I use c# async methods to make multiplayer scenarios. for example, the player has 10 seconds to finish his turn. after that the backend side wraps the round.

public async Task RunPlayerTurn(){
// send player his turn started
// send player his turn has finished
}


the system works fine and has no problem until I want to handle the player disconnection scenario. assume one side disconnects and i want to stop the timer and simulation and call another player that should wait.

basically, there is no generalized way to pause any async method in c#. i should implement my own logic that is not clean.
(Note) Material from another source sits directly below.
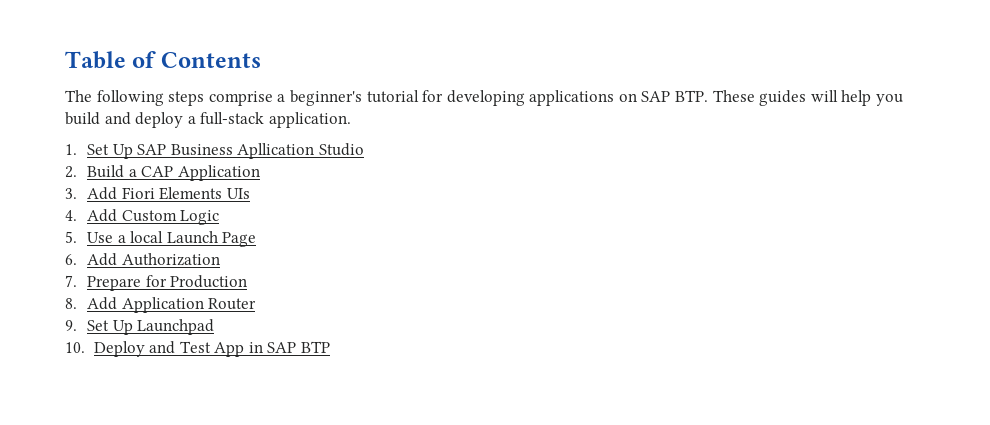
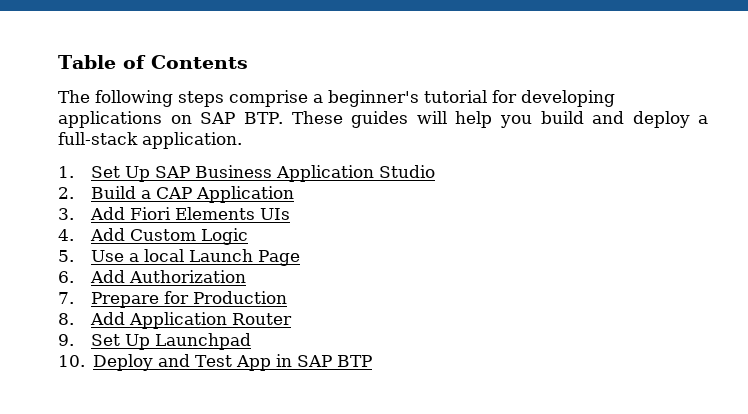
- 1. Set Up SAP Business Apllication Studio
+ 1. Set Up SAP Business Application Studio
I'm not sure but maybe there is a timer approach or library that I can assign a list of tasks on different times. for example, telling the timer that calls this method in the next 10 seconds or another one in 20 seconds and by just pausing that timer all simulation can be freezed.

i know there are schedulers like hangfire or ... that can be used. but it's said that they used databases and are not performant for short-lived lots of tasks.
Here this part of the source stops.